───── Source data

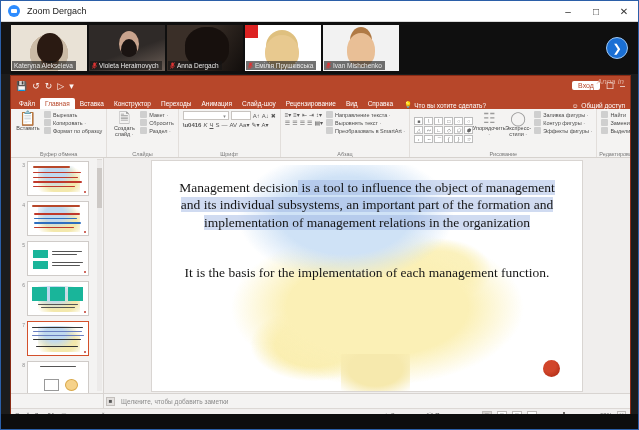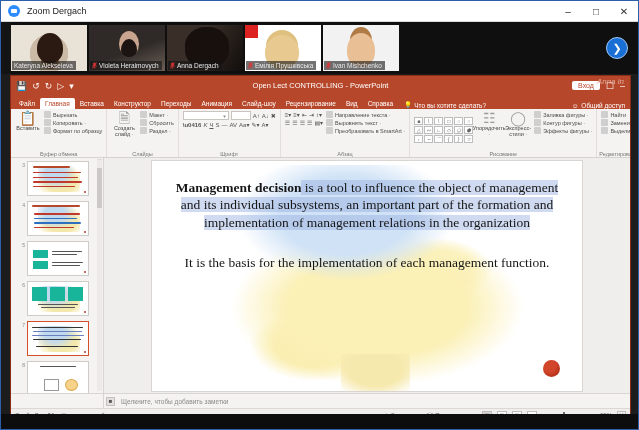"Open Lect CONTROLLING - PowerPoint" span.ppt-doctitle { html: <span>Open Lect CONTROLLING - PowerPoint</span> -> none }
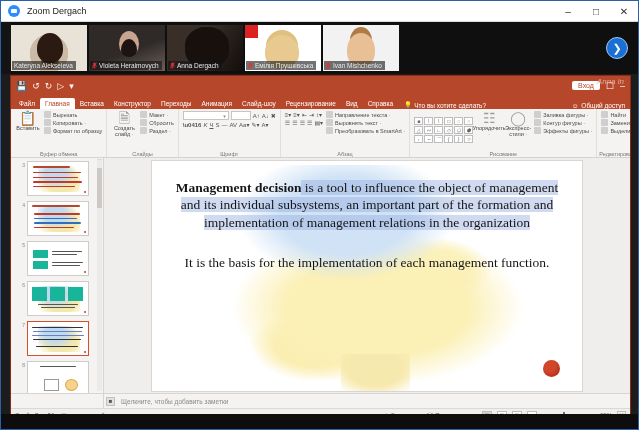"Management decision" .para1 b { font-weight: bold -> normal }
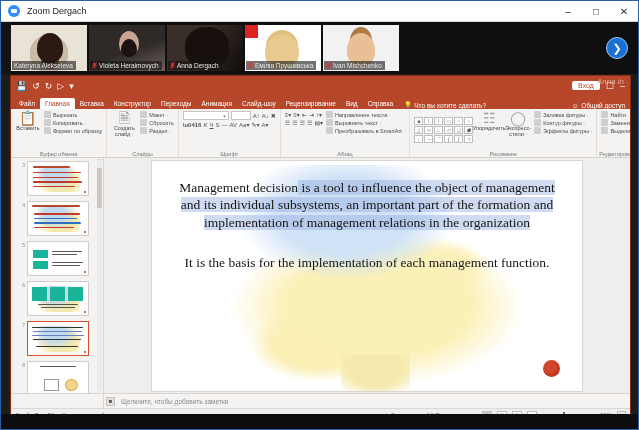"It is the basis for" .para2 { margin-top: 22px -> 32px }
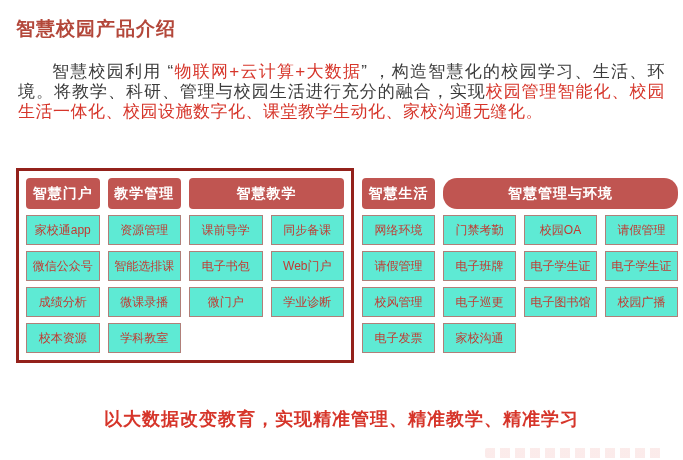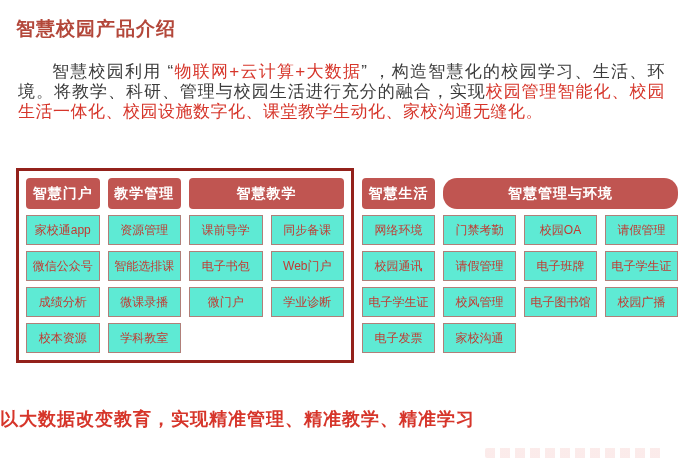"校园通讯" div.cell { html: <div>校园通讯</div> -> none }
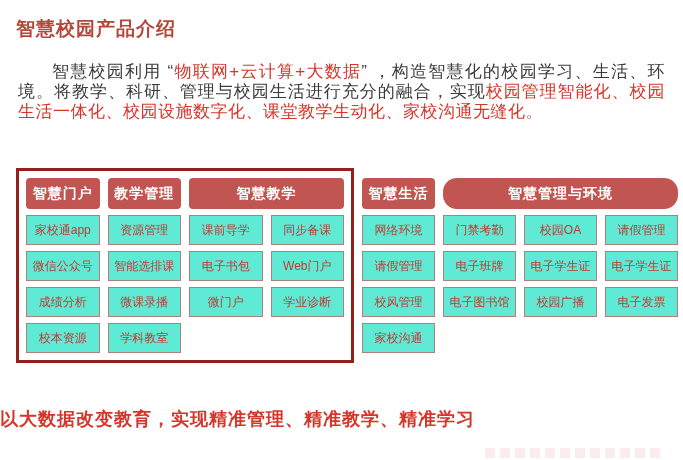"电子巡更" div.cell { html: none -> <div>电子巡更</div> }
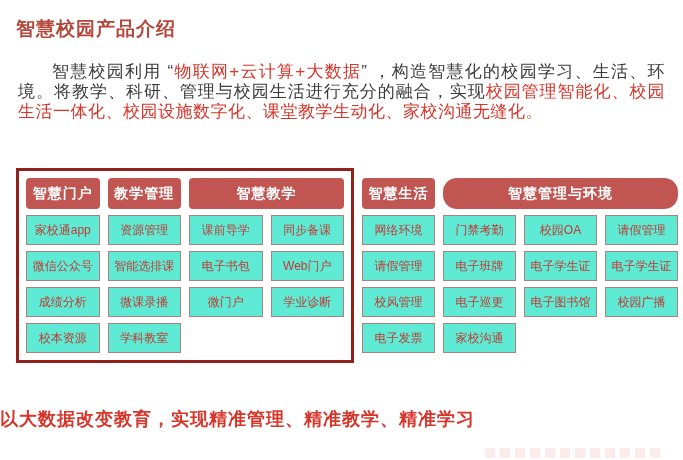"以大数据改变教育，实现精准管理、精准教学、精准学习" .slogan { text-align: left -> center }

──────────

Try it. Only the lines from the line containing "font-weight: bold ->" through the last line of the entries above should be reproduced, word for word and without pictures.

Answer to the problem.
"Management decision" .para1 b { font-weight: bold -> normal }
"It is the basis for" .para2 { margin-top: 22px -> 32px }
"校园通讯" div.cell { html: <div>校园通讯</div> -> none }
"电子巡更" div.cell { html: none -> <div>电子巡更</div> }
"以大数据改变教育，实现精准管理、精准教学、精准学习" .slogan { text-align: left -> center }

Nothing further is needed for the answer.